# TASK BRIEF:
All that is wanted is an exact copy of the line containing "GAV YAM | Symbol: IFF -> GVYM" and the lines after it, through the end of the records.

BEGIN SUPPLIED DATA

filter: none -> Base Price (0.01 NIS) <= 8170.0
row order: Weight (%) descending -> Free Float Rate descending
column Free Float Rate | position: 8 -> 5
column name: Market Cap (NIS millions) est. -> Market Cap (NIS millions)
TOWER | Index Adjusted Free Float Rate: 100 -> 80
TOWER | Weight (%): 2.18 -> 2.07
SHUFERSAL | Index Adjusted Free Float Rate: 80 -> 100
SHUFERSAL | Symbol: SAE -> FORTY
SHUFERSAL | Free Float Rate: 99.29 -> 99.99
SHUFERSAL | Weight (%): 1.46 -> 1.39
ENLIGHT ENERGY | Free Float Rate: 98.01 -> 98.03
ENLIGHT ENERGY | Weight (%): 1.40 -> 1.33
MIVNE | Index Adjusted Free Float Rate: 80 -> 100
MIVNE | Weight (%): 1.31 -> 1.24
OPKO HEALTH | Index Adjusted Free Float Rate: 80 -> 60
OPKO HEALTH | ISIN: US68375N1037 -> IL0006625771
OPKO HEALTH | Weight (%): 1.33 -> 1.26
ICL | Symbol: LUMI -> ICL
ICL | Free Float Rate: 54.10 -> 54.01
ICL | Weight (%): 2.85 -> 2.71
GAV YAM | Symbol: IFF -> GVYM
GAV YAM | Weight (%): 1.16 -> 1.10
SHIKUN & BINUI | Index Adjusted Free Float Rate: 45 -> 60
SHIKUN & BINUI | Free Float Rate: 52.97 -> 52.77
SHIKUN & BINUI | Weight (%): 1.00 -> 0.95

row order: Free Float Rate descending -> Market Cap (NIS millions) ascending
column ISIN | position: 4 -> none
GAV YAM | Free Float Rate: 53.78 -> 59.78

END SUPPLIED DATA

# SOLUTION TO THIS TASK:
GAV YAM | Symbol: IFF -> GVYM
GAV YAM | Weight (%): 1.16 -> 1.10
SHIKUN & BINUI | Index Adjusted Free Float Rate: 45 -> 60
SHIKUN & BINUI | Free Float Rate: 52.97 -> 52.77
SHIKUN & BINUI | Weight (%): 1.00 -> 0.95

row order: Free Float Rate descending -> Market Cap (NIS millions) ascending
column ISIN | position: 4 -> none
GAV YAM | Free Float Rate: 53.78 -> 59.78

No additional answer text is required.